··· Provided data ···

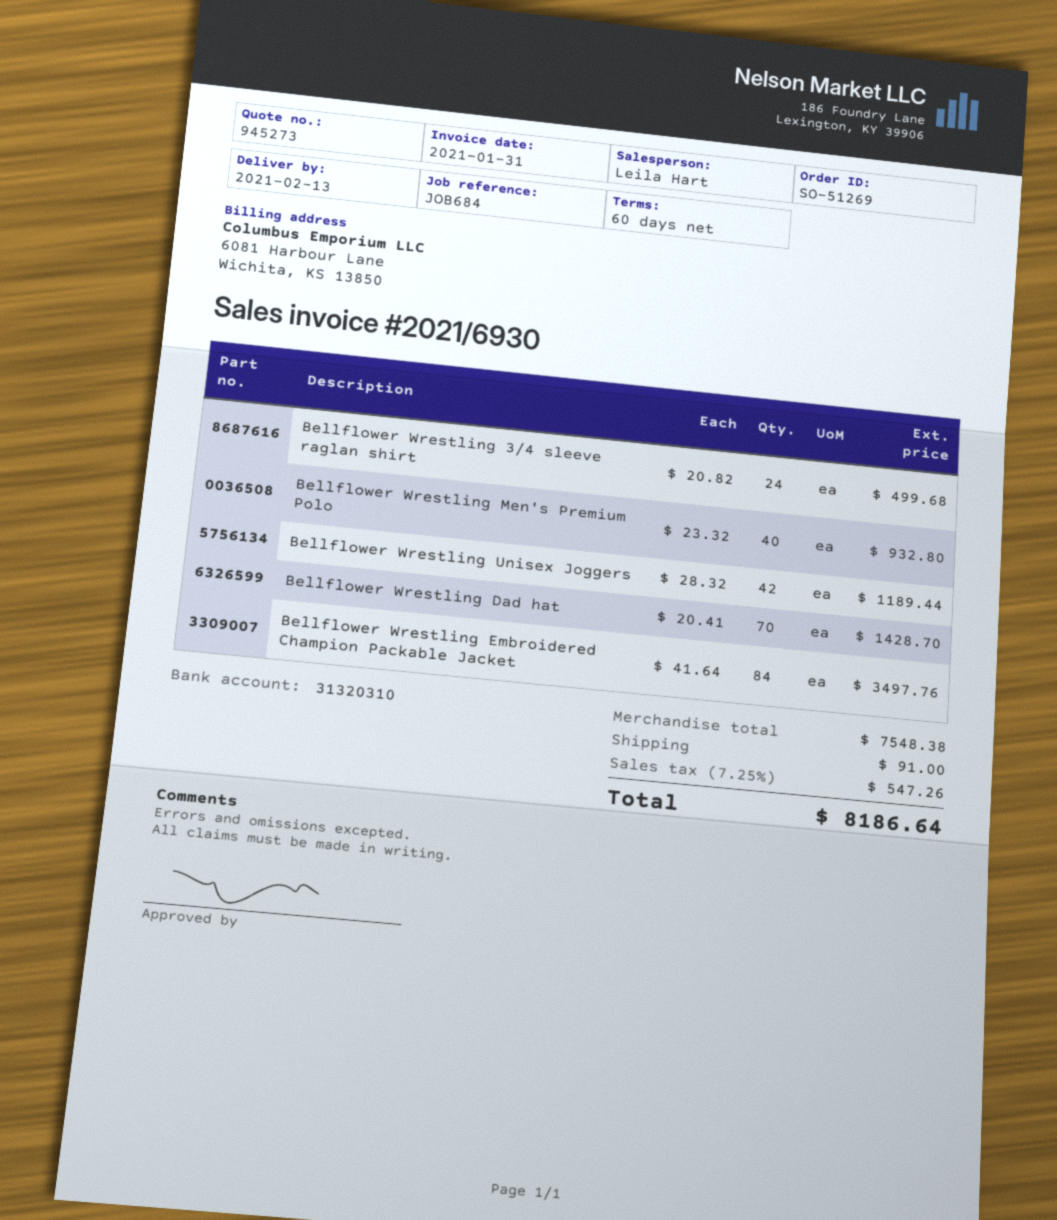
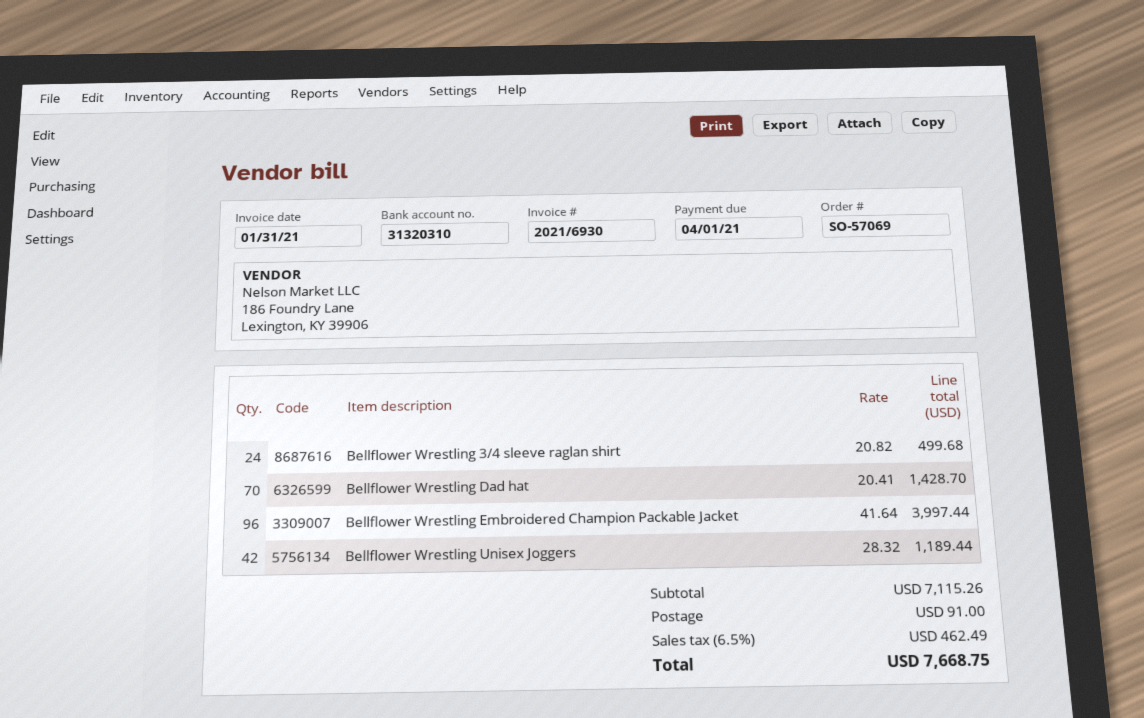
order number: SO-51269 -> SO-57069
Bellflower Wrestling Men's Premium Polo: 40 x 23.32 = 932.80 -> none
Bellflower Wrestling Embroidered Champion Packable Jacket: 84 x 41.64 = 3497.76 -> 96 x 41.64 = 3997.44
subtotal: 7548.38 -> 7115.26
tax: 7.25% = 547.26 -> 6.5% = 462.49
total: 8186.64 -> 7668.75

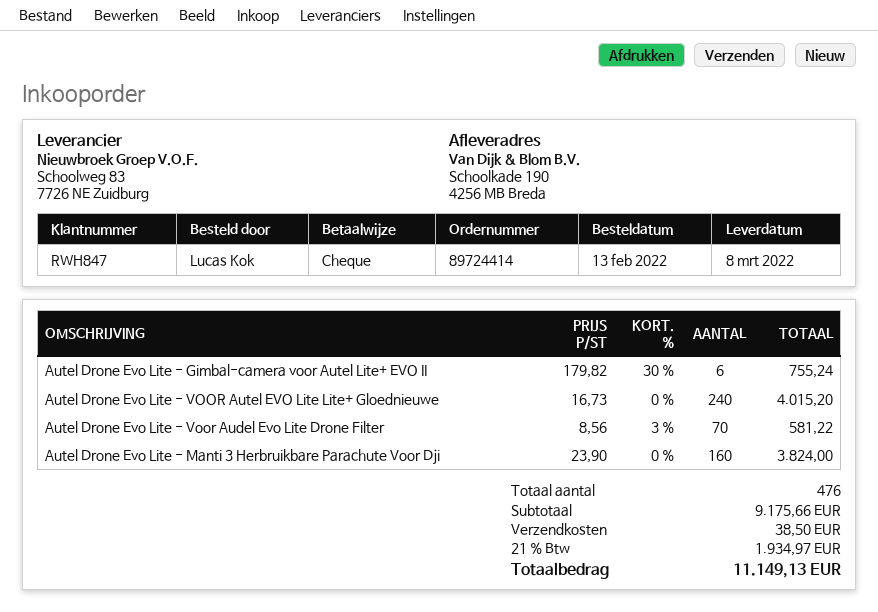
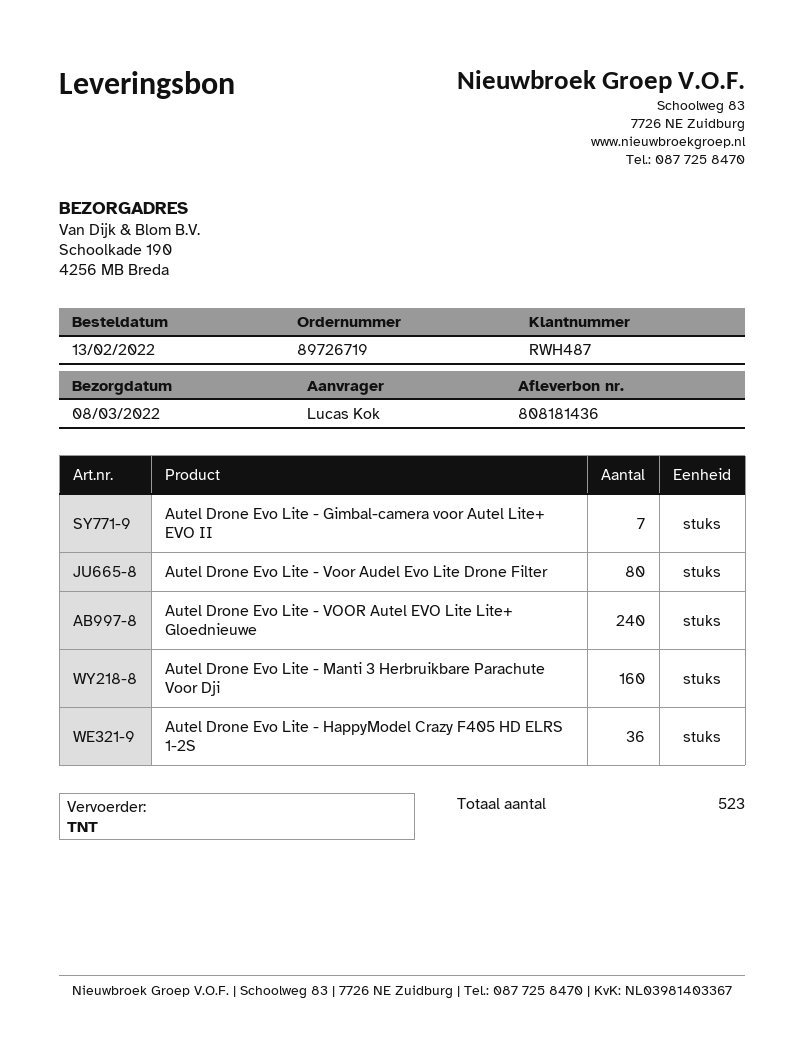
order number: 89724414 -> 89726719
customer number: RWH847 -> RWH487
Autel Drone Evo Lite - Gimbal-camera voor Autel Lite+ EVO II: 6 -> 7
Autel Drone Evo Lite - Voor Audel Evo Lite Drone Filter: 70 -> 80
Autel Drone Evo Lite - HappyModel Crazy F405 HD ELRS 1-2S: none -> 36
total quantity: 476 -> 523

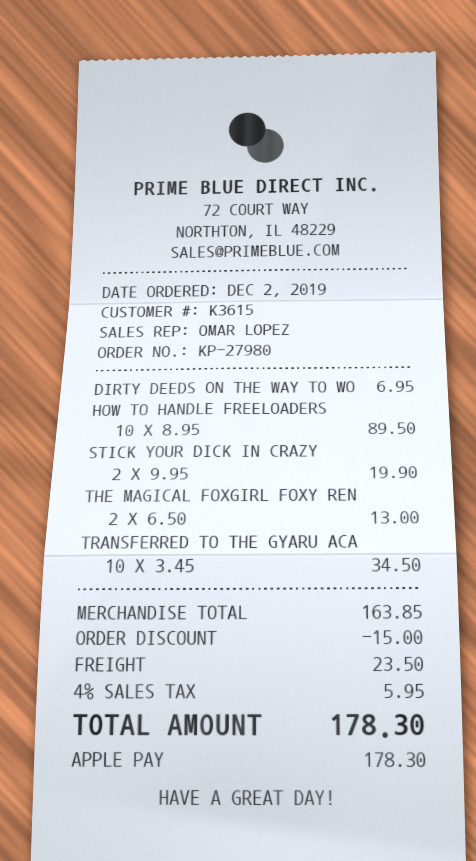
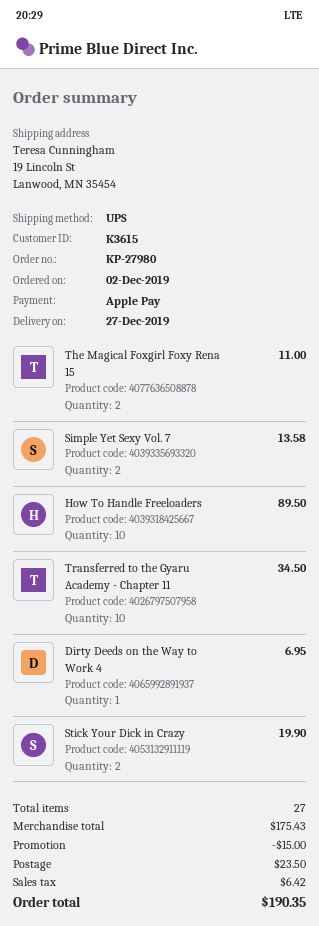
THE MAGICAL FOXGIRL FOXY REN: 2 for 13.00 -> 2 for 11.00
Simple Yet Sexy Vol. 7: none -> 2 for 13.58
subtotal: 163.85 -> 175.43
tax: 5.95 -> 6.42
total: 178.30 -> 190.35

···

Once the images are removed, print the remaining data exactly as it appears above.

Exercise answer:
order number: SO-51269 -> SO-57069
Bellflower Wrestling Men's Premium Polo: 40 x 23.32 = 932.80 -> none
Bellflower Wrestling Embroidered Champion Packable Jacket: 84 x 41.64 = 3497.76 -> 96 x 41.64 = 3997.44
subtotal: 7548.38 -> 7115.26
tax: 7.25% = 547.26 -> 6.5% = 462.49
total: 8186.64 -> 7668.75

order number: 89724414 -> 89726719
customer number: RWH847 -> RWH487
Autel Drone Evo Lite - Gimbal-camera voor Autel Lite+ EVO II: 6 -> 7
Autel Drone Evo Lite - Voor Audel Evo Lite Drone Filter: 70 -> 80
Autel Drone Evo Lite - HappyModel Crazy F405 HD ELRS 1-2S: none -> 36
total quantity: 476 -> 523

THE MAGICAL FOXGIRL FOXY REN: 2 for 13.00 -> 2 for 11.00
Simple Yet Sexy Vol. 7: none -> 2 for 13.58
subtotal: 163.85 -> 175.43
tax: 5.95 -> 6.42
total: 178.30 -> 190.35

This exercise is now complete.